Inoltre, dalle Coi sulla Nigeria consultate dal giudice di merito emerge il “carattere diffuso, anche perché socialmente assentito” del fenomeno della violenza di genere e, quanto al trafficking, che “l’assenza di una disciplina efficace di tutela a protezione dei testimoni, la rarità delle condanne inflitte ai responsabili, la riferita esistenza di connivenze delle autorità statali con i trafficanti, l’elevato livello di corruzione nella polizia e nella magistratura rendono inefficace la protezione che lo Stato nigeriano può fornire alle donne intenzionate a reagire contro i propri sfruttatori”.

Pertanto, alla luce del pericolo effettivo e concreto per la ricorrente – qualora rimpatriata – di subire nuove violenze domestiche, nonché del rischio di re-trafficking, le va riconosciuto lo status di rifugiata ai sensi dell’art.8, co.1, d. lgs. 251/07.

Sulla nozione di tratta, si vedano la Convenzione NU contro la criminalità organizzata (2000) e i relativi Protocolli, nonché la Convenzione di Varsavia del Consiglio d’Europa (2005), dove esplicitamente si afferma che la tratta di esseri umani costituisce una violazione dei diritti umani e un’offesa alla dignità e all’integrità dell’essere umano, precisando che l’espressione “tratta di esseri umani” indica il reclutamento, il trasporto, il trasferimento, l’alloggio o l’accoglienza di persone, con la minaccia dell’uso o con l’uso stesso della forza o di altre forme di coercizione, con il rapimento, con la frode, con l’inganno, con l’abuso di autorità o della condizione di vulnerabilità o con l’offerta o l’accettazione di pagamenti o vantaggi per ottenere il consenso di una persona che ha autorità su un’altra, a fini di sfruttamento della prostituzione altrui o altre forme di sfruttamento sessuale, il lavoro o i servizi forzati, la schiavitù o pratiche simili alla schiavitù, la servitù o l’espianto di organi.

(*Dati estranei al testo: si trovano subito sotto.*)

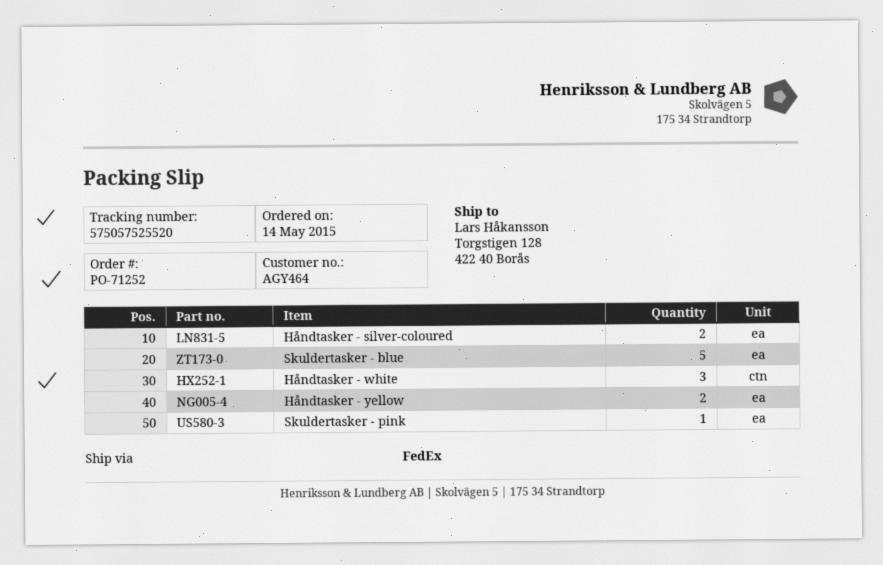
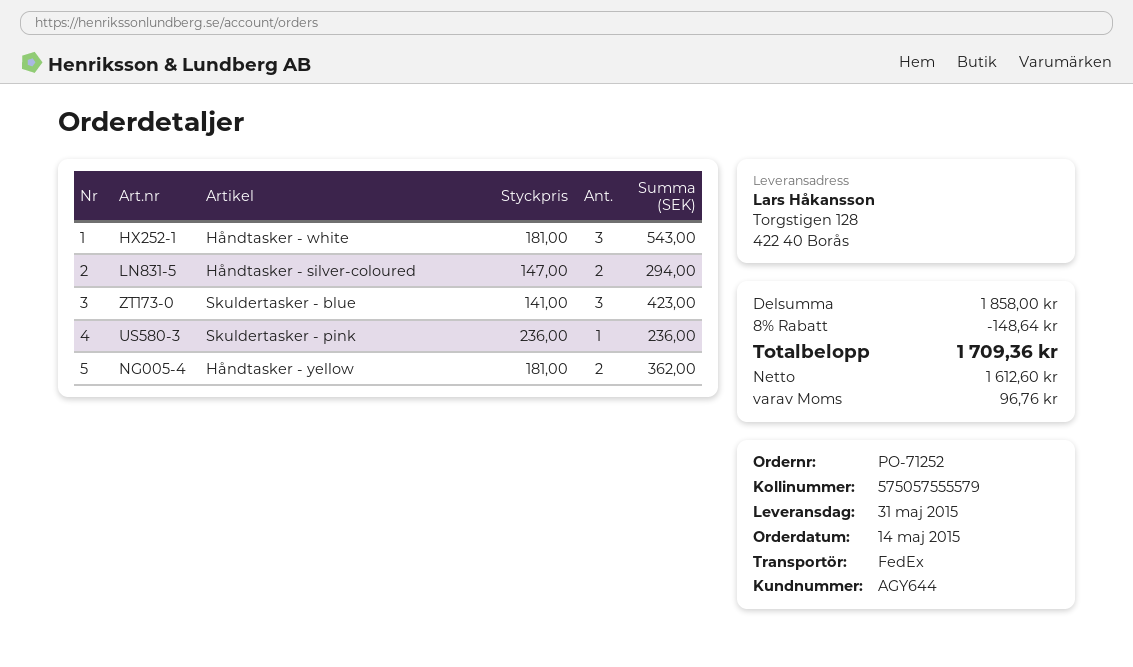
customer number: AGY464 -> AGY644
tracking number: 575057525520 -> 575057555579
Skuldertasker - blue: 5 -> 3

Per il diritto eurounitario si veda la Direttiva 2011/36/UE

Per la giurisprudenza cedu, L.E. v. Greece (n.71545/12), sentenza 21 genn. 2016, mentre per un’analisi dettagliata del caso (ragazza nigeriana trafficata in Grecia), si legga Valentina Milano, The European Court of Human Rights’ Case Law on Human Trafficking in Light of L.E. v. Greece: a Disturbing Setback?, in “Human Rights Law Review”, 17(4), 2017, pp. 701-727.